- Data for processing:
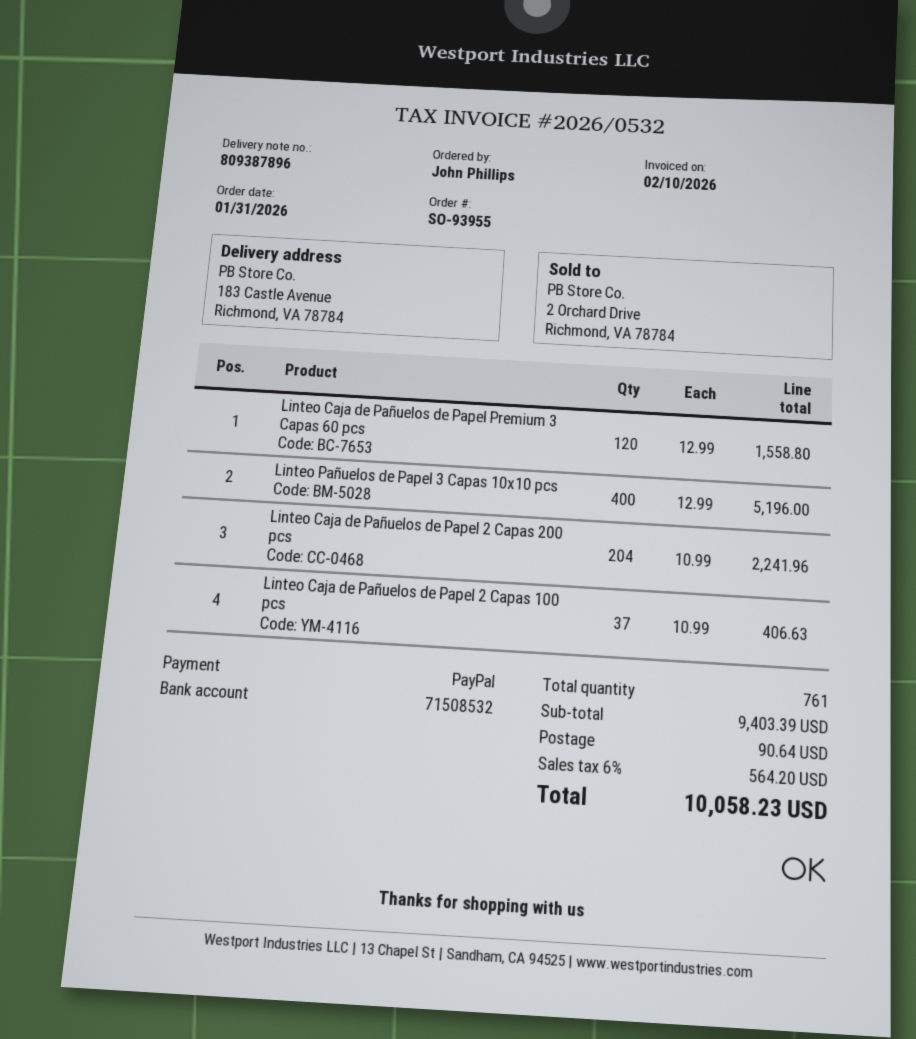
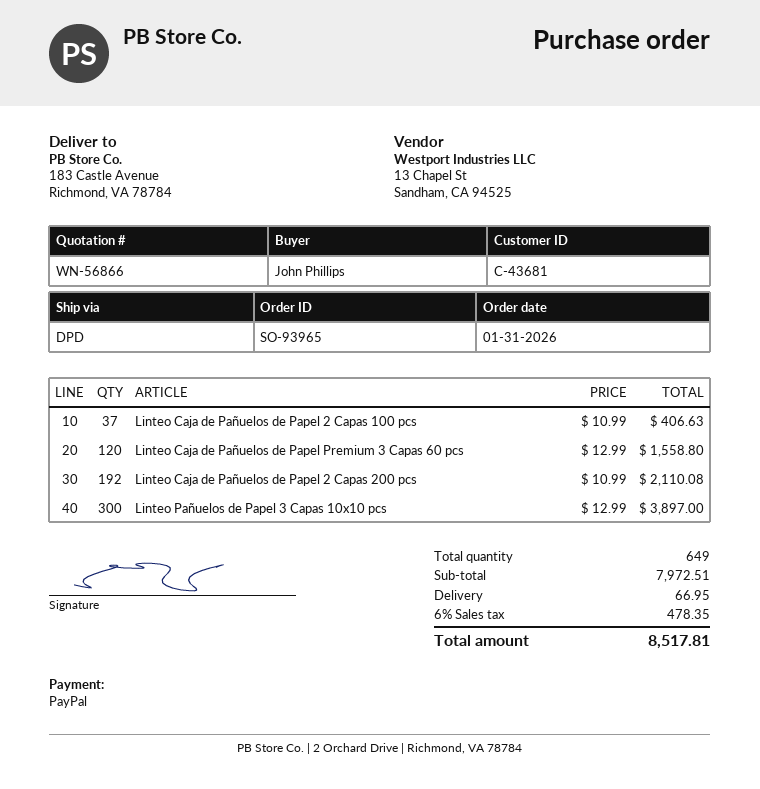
order number: SO-93955 -> SO-93965
Linteo Pañuelos de Papel 3 Capas 10x10 pcs: 400 x 12.99 = 5196.00 -> 300 x 12.99 = 3897.00
Linteo Caja de Pañuelos de Papel 2 Capas 200 pcs: 204 x 10.99 = 2241.96 -> 192 x 10.99 = 2110.08
total quantity: 761 -> 649
subtotal: 9403.39 -> 7972.51
shipping: 90.64 -> 66.95
tax: 6% = 564.20 -> 6% = 478.35
total: 10058.23 -> 8517.81

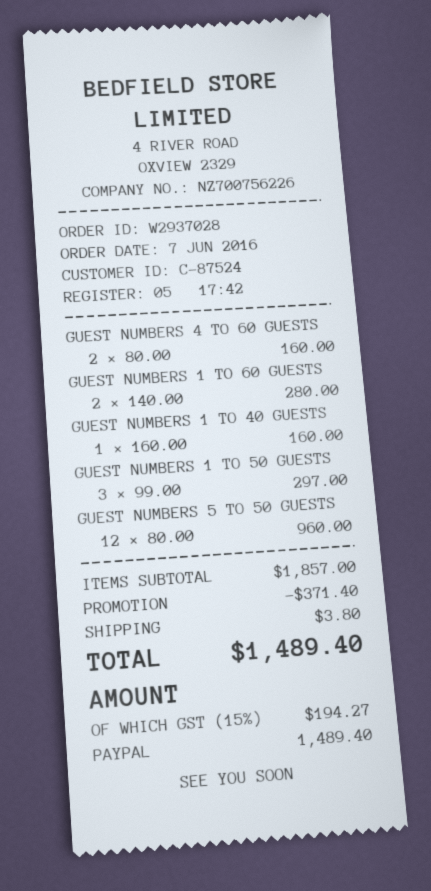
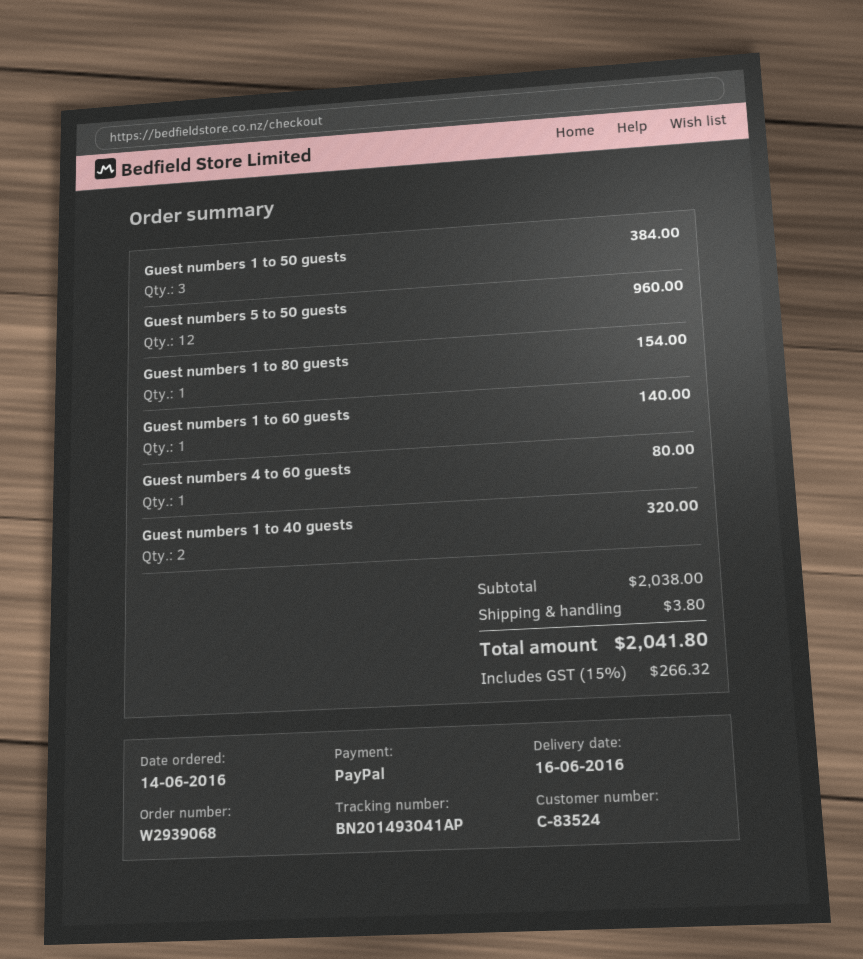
order number: W2937028 -> W2939068
order date: 2016-06-07 -> 2016-06-14
customer number: C-87524 -> C-83524
GUEST NUMBERS 4 TO 60 GUESTS: 2 for 160.00 -> 1 for 80.00
GUEST NUMBERS 1 TO 60 GUESTS: 2 for 280.00 -> 1 for 140.00
GUEST NUMBERS 1 TO 40 GUESTS: 1 for 160.00 -> 2 for 320.00
GUEST NUMBERS 1 TO 50 GUESTS: 3 for 297.00 -> 3 for 384.00
Guest numbers 1 to 80 guests: none -> 1 for 154.00
subtotal: 1857.00 -> 2038.00
discount: 371.40 -> none
tax: 15% = 194.27 -> 15% = 266.32
total: 1489.40 -> 2041.80

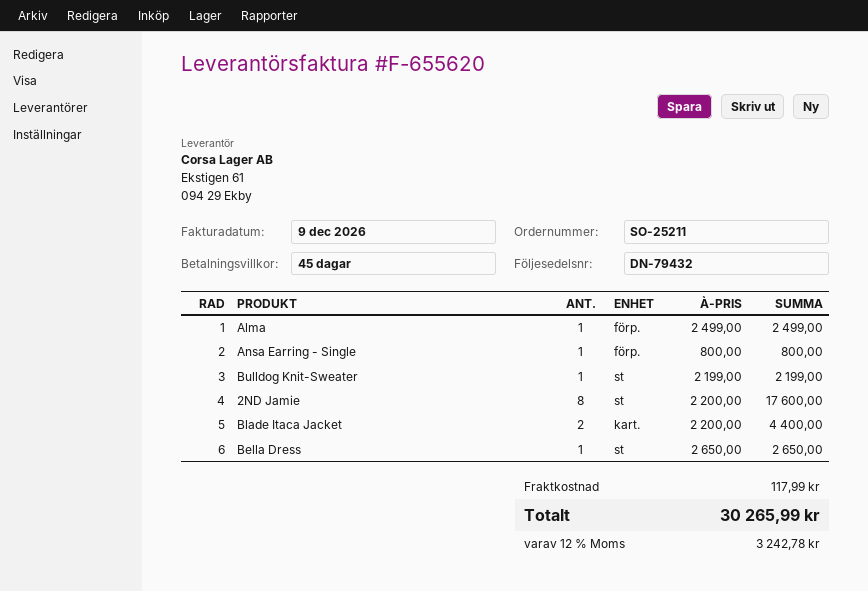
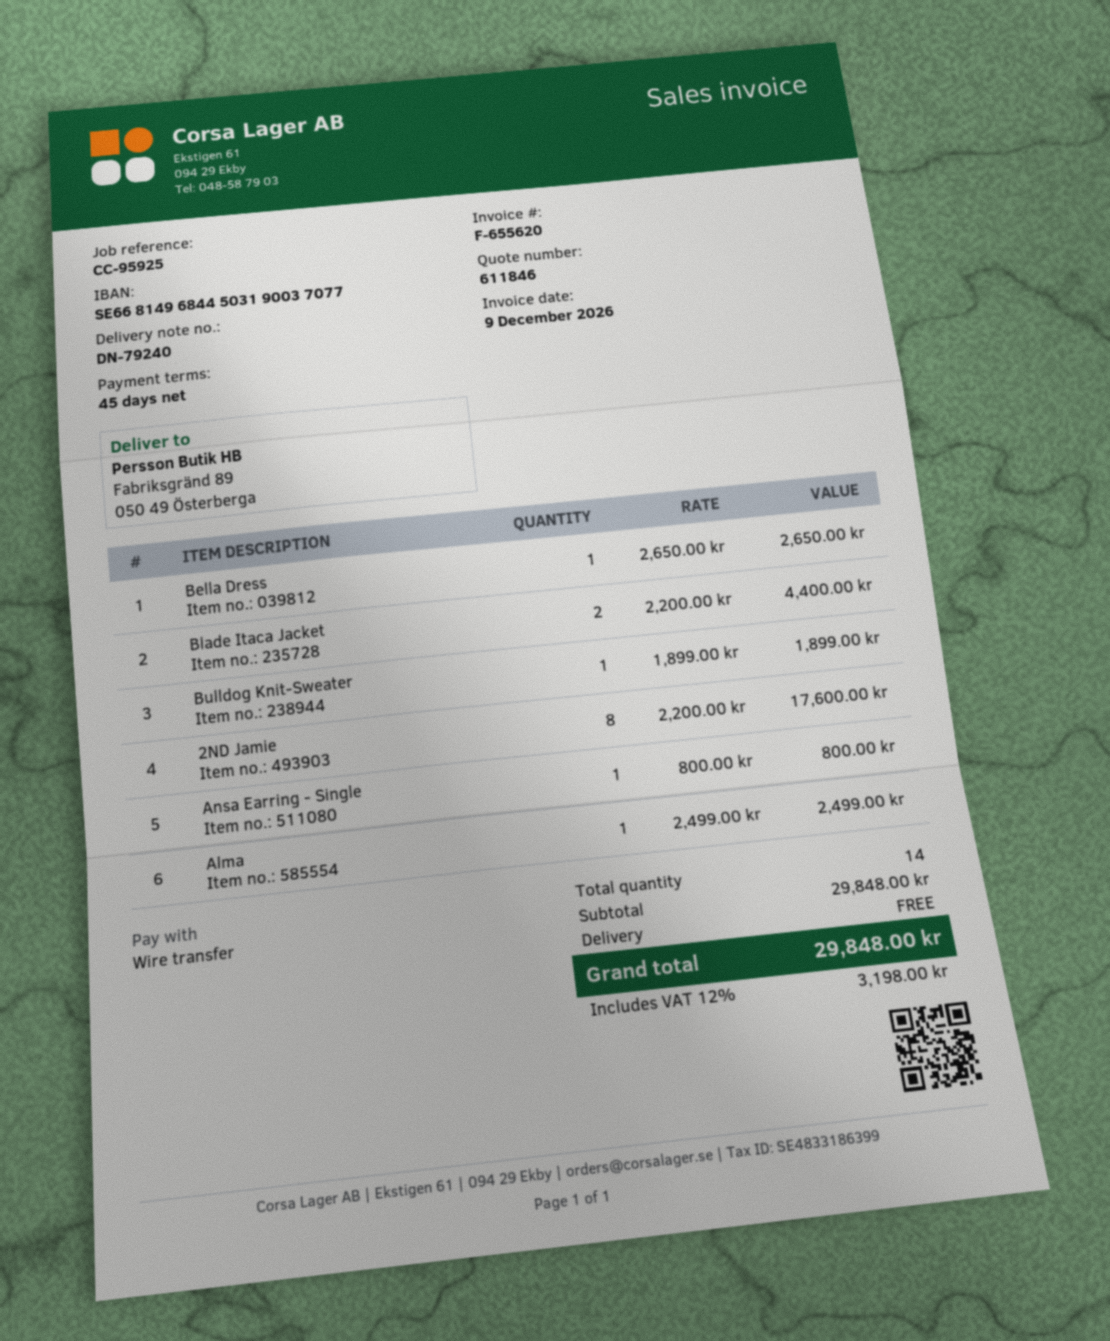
delivery note number: DN-79432 -> DN-79240
Bulldog Knit-Sweater: 1 x 2199.00 = 2199.00 -> 1 x 1899.00 = 1899.00
shipping: 117.99 -> 0.00
tax: 12% = 3242.78 -> 12% = 3198.00
total: 30265.99 -> 29848.00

- Description of the task:
Please write out all the data word for word, but keep every picture out.

- Reply:
order number: SO-93955 -> SO-93965
Linteo Pañuelos de Papel 3 Capas 10x10 pcs: 400 x 12.99 = 5196.00 -> 300 x 12.99 = 3897.00
Linteo Caja de Pañuelos de Papel 2 Capas 200 pcs: 204 x 10.99 = 2241.96 -> 192 x 10.99 = 2110.08
total quantity: 761 -> 649
subtotal: 9403.39 -> 7972.51
shipping: 90.64 -> 66.95
tax: 6% = 564.20 -> 6% = 478.35
total: 10058.23 -> 8517.81

order number: W2937028 -> W2939068
order date: 2016-06-07 -> 2016-06-14
customer number: C-87524 -> C-83524
GUEST NUMBERS 4 TO 60 GUESTS: 2 for 160.00 -> 1 for 80.00
GUEST NUMBERS 1 TO 60 GUESTS: 2 for 280.00 -> 1 for 140.00
GUEST NUMBERS 1 TO 40 GUESTS: 1 for 160.00 -> 2 for 320.00
GUEST NUMBERS 1 TO 50 GUESTS: 3 for 297.00 -> 3 for 384.00
Guest numbers 1 to 80 guests: none -> 1 for 154.00
subtotal: 1857.00 -> 2038.00
discount: 371.40 -> none
tax: 15% = 194.27 -> 15% = 266.32
total: 1489.40 -> 2041.80

delivery note number: DN-79432 -> DN-79240
Bulldog Knit-Sweater: 1 x 2199.00 = 2199.00 -> 1 x 1899.00 = 1899.00
shipping: 117.99 -> 0.00
tax: 12% = 3242.78 -> 12% = 3198.00
total: 30265.99 -> 29848.00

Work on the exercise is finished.